(Records from a data collection)
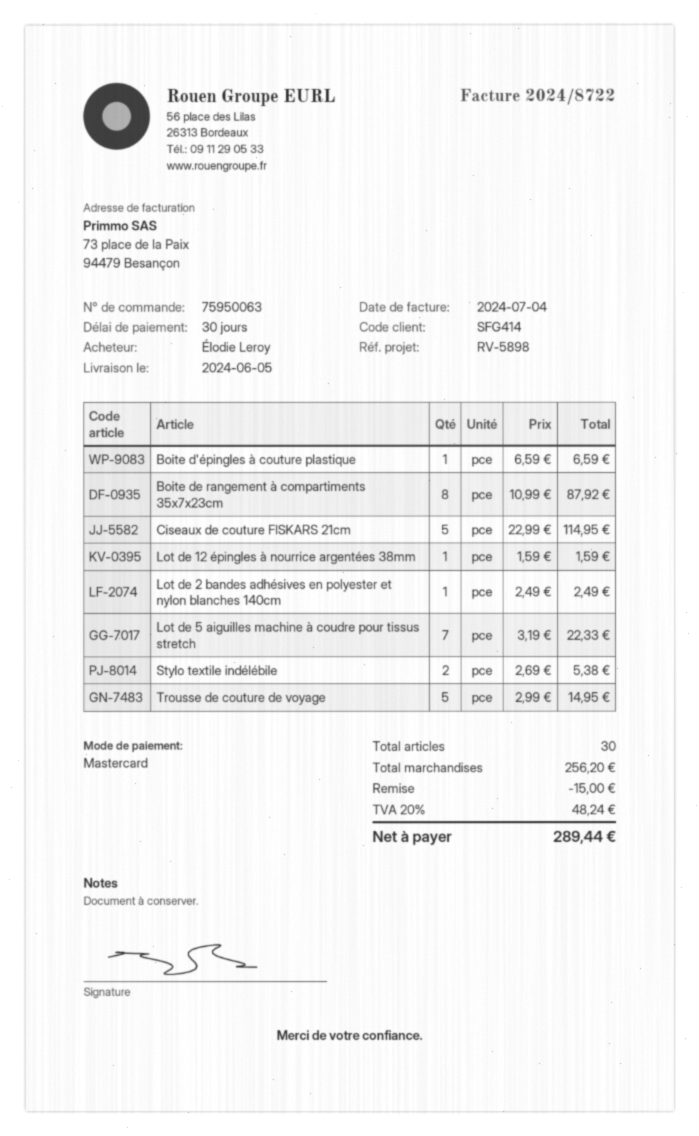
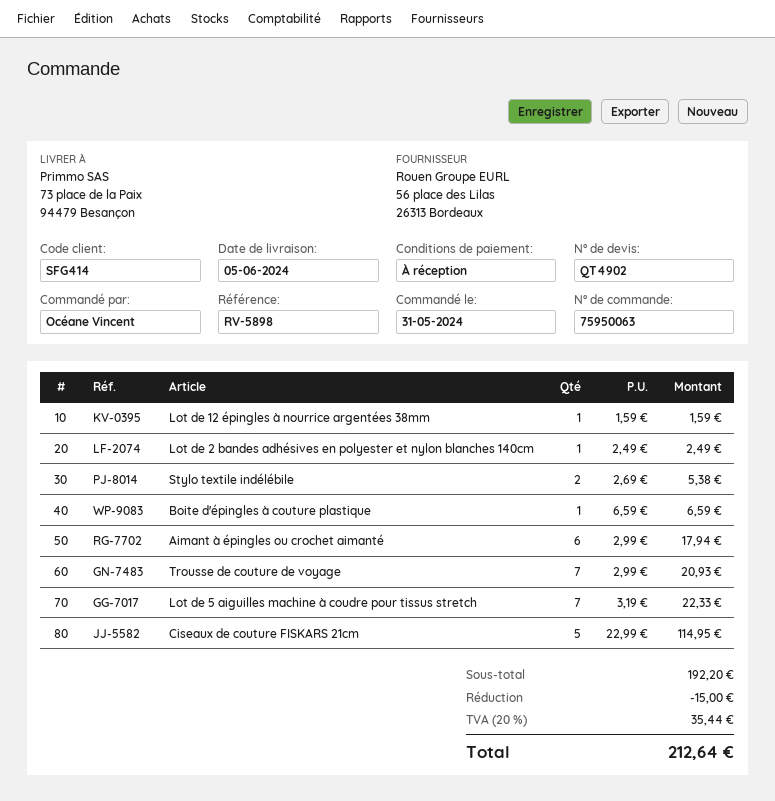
payment terms: 30 days -> on receipt
ordered by: Élodie Leroy -> Océane Vincent
Boite de rangement à compartiments 35x7x23cm: 8 x 10.99 = 87.92 -> none
Trousse de couture de voyage: 5 x 2.99 = 14.95 -> 7 x 2.99 = 20.93
Aimant à épingles ou crochet aimanté: none -> 6 x 2.99 = 17.94
subtotal: 256.20 -> 192.20
tax: 20% = 48.24 -> 20% = 35.44
total: 289.44 -> 212.64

### Problem to work on
For each line in the records that contains the word "none", make a copy.

### Exercise response
Boite de rangement à compartiments 35x7x23cm: 8 x 10.99 = 87.92 -> none
Aimant à épingles ou crochet aimanté: none -> 6 x 2.99 = 17.94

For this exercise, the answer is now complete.